Gan & Lee Pharmaceuticals is now entering its third large-scale phase 3 clinical study, GRADUAL-3, of its glucagon-like peptide-1 receptor agonist (GLP-1 RA) bofanglutide injection in the adult population with overweight or obesity. This study will be covering bofanglutide injection administration once every four weeks, every month, to discover its capability to manage the improved long-standing adherence and potent weight loss.
The phase 3 study is engineered to assess the safety and efficacy of one-time monthly bofanglutide injection for body weight after a total of 24 weeks of consistent treatment. The Peking University People’s Hospital’s Professor Linong Ji is the former principal investigator for this study. The initial endpoints were the percentage and fluctuation impact from the first week in body weight to the last week.
Describing GRADUAL-3 from descending order after its GRADUAL1 and 2 studies, this third clinical study will discover the capability of once-monthly bofanglutide injection. By alleviating injection volume and delivering a comfort treatment regimen, the study might contribute to identifying the main challenges and long-standing treatment adherence linked with GLP-1 RA therapy, consisting of suboptimal durability and weight regain of the weight-loss efficacy to date.
The company had also organised the two-phase 3 clinical studies named ‘GRADUAL-1 and GRADUAL-2’ of bofanglutide injection for the adult population weight management with overweight or obesity. Under the GRADUAL-2 study, the bofanglutide injection marked as a first-ever GLP-1 RA worldwide to be examined in a parallel, differentiated and one-on-one comparison with semaglutide 2.4 mg, Wegovy® in the Chinese adult group with overweight or obesity, regardless of type 2 diabetes.
These studies are engineered to effectively evaluate and prove the safety and efficacy of bofanglutide injection, including its impact on cardiovascular risk factors and metabolic parameters.

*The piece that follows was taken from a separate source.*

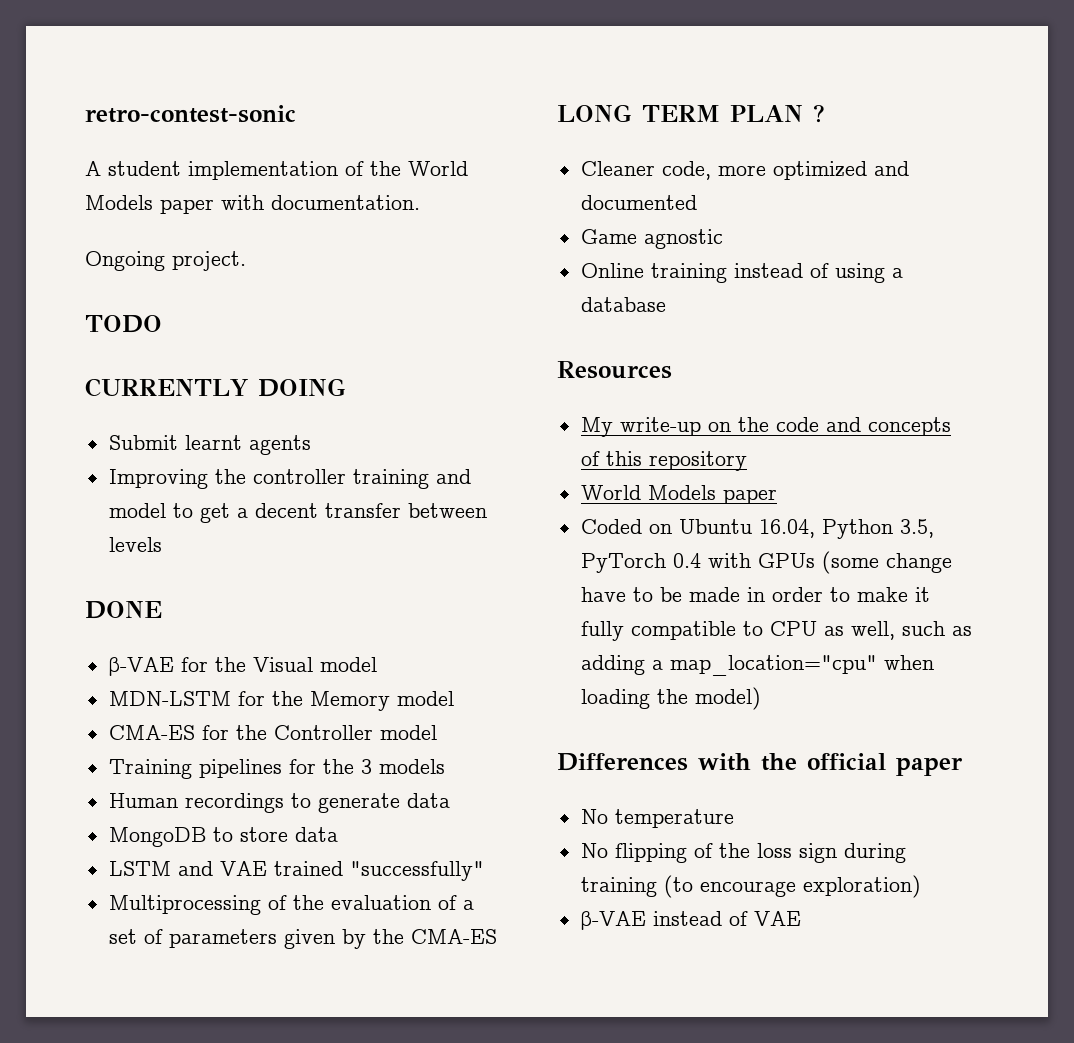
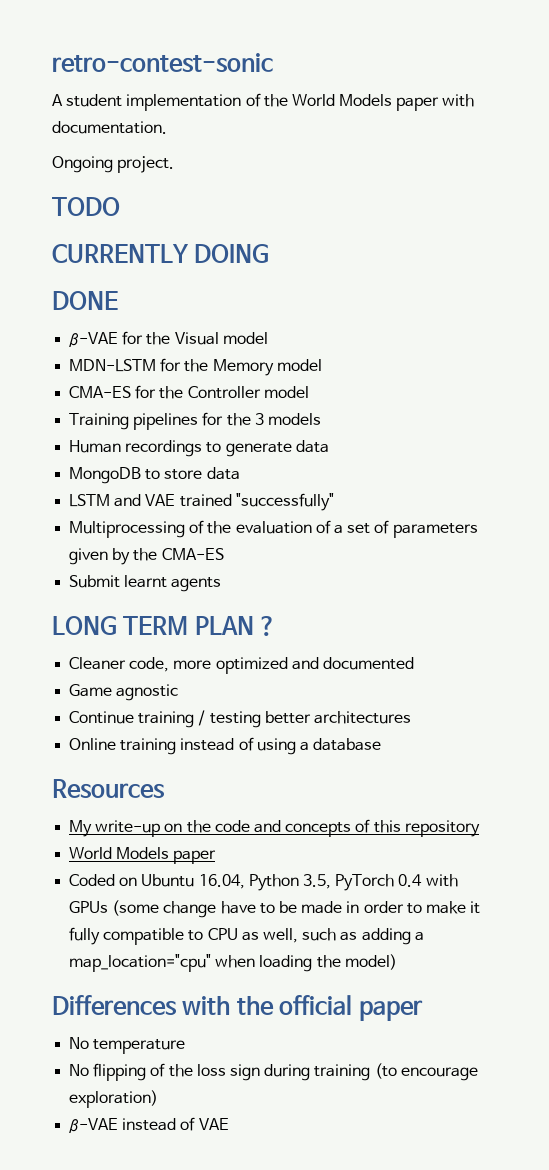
[108,435,311,455] [108,469,471,489] [108,503,487,523] [108,537,162,552] // Submit learnt agents // Improving the controller training and model to get a decent transfer between levels -> (270, 253) none
(497, 936) none -> [69,575,222,592] // Submit learnt agents
(723, 239) none -> [69,710,411,728] // Continue training / testing better architectures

The GRADUAL clinical development program chain of bofanglutide injection is engineered to sharply assess its safety and efficacy frequency in the adult population with obesity or overweight. The GRADUAL-1 study was led for 52 weeks in around 630 Chinese overweight adults who failed to achieve weight loss with exercise and diet. The GRADUAL-2 took 52 weeks, covering 471 Chinese overweight adults who hadn’t yet achieved weight loss despite exercise and diet, regardless of type 2 diabetes.
Whereas, now GRADUAL-3 took 24 weeks of study initiated to discover the safety and efficacy of once-monthly bofanglutide injection on managing the weight-loss impact.
Holding M.Pharm in Pharmaceutical Chemistry, Chandni crafts cutting-edge, research-driven healthcare news for Towards Healthcare, combining scientific depth with innovative storytelling to simplify complex topics for global readers.